憧れの会社が実は超ワンマン…転職時の「情報格差」を埋める方法

魅力的に映るオーナー経営者が
入社後は苛烈な上司に

 転職サイトや企業のウェブサイトで情報を集め、実際に面接で社員や社長の話を聞き、「これはいい会社だ。ぜひここで働きたい」と思い転職を決断。しかし、実際に働き始めてみたら想像していた職場とは全然違う。無茶苦茶ハードな要求をされ、素晴らしいと思っていた社長は人間性を疑うような発言を連発する……。

 せっかく転職が決まって喜んでいたのに、そうした事情から、わずか数ヵ月で早期退職してしまうケースがあります。

 とくに、早期離職が起こりがちなのはオーナー企業です。なかにはベンチャー起業家として著名で魅力的に見えるオーナーでも問題があることもあります。「憧れの経営者、憧れの会社に入社できたのに早期離職」という不幸なケースもあるのです。

 その原因の一つに、オーナー経営者の外面と内面(うちづら)の落差があります。

 基本的に、オーナー経営者は一癖も二癖もあるものです。そうでなければ、一から事業を立ち上げて成功することはないでしょう。外部の人間に対しては、理想的なビジョンを熱く語っていても、自分の部下になれば話は別。成果を出すために自分も必死で頑張るし、部下にも自分と同じ頑張りを要求したりします。

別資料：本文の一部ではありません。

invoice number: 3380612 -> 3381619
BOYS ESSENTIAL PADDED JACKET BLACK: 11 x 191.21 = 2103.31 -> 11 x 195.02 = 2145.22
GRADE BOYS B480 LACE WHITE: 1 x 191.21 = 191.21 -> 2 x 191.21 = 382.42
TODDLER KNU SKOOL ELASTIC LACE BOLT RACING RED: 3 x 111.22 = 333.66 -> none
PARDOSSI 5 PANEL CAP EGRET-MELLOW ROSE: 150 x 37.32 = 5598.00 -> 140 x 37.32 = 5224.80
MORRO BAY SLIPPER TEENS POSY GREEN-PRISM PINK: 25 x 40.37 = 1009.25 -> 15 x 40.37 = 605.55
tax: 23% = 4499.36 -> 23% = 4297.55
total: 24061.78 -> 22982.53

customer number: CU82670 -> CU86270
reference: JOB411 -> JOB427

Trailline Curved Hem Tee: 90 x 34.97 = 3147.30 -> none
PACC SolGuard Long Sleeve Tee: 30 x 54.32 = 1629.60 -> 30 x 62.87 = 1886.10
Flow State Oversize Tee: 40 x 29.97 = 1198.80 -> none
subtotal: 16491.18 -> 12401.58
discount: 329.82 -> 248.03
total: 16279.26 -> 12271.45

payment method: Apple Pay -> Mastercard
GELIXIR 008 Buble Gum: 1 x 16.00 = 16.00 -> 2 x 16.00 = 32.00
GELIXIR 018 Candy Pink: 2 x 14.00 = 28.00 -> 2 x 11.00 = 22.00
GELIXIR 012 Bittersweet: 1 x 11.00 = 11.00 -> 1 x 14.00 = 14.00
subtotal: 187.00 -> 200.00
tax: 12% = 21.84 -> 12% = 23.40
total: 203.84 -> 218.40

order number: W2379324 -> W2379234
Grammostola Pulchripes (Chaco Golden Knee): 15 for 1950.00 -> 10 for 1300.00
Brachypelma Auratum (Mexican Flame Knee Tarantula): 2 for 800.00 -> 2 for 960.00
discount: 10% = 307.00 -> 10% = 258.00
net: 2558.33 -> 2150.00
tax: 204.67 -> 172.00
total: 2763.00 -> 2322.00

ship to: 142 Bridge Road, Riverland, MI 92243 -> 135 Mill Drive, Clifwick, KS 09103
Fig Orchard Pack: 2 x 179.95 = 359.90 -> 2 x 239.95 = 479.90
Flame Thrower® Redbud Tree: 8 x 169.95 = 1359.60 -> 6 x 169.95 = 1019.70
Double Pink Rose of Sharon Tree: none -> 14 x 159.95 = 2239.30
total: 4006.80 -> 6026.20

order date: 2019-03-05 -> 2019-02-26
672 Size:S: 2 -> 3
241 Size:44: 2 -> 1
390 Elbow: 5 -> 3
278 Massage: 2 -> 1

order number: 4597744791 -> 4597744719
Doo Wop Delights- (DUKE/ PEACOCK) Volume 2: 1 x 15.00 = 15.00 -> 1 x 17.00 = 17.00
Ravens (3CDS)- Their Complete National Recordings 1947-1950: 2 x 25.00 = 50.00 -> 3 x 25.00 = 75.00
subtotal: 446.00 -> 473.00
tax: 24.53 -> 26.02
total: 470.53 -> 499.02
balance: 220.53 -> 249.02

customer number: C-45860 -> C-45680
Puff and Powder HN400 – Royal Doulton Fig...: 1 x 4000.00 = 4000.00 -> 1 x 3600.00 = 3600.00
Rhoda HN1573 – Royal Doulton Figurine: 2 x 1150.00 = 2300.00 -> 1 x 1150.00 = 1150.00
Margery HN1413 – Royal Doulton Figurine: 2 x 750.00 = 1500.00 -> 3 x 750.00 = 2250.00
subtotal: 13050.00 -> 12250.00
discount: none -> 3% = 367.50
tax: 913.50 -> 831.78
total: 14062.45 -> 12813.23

 事実、成功したオーナー経営者の下で長く働いた人が共通して指摘するのは「厳しさ」です。

 いまでは業界大手として知られるあるオーナー経営者の側近として長年働いていたAさんは、「自分はオーナーが描くビジョンを実現するために、何ができるかを四六時中考える存在だった」と述懐していました。

 Aさんは、苛烈な働き方で実績を残してきた結果、オーナー経営者の下を離れた今でも、「あの〇〇社長の下で10年も働いたんですか」と周囲から抜群の信用を得ています。Aさんのように過酷な環境下でも、経験できることを一生懸命に吸収し、前向きに自信やスキルアップにつなげていければよいのですが、誰にでもできるとは限りません。

「採用企業側が実態を隠すほうが悪い」と思われるかもしれませんが、これはある意味仕方のないこと。というのも、転職候補者は、企業にとって選考期間中はある意味「お客さん」なのです。それが転職して入社した途端、会社組織に組み入れられるわけです。意外と忘れがちなことですが、そこは気持ちを切り替えていく必要があります。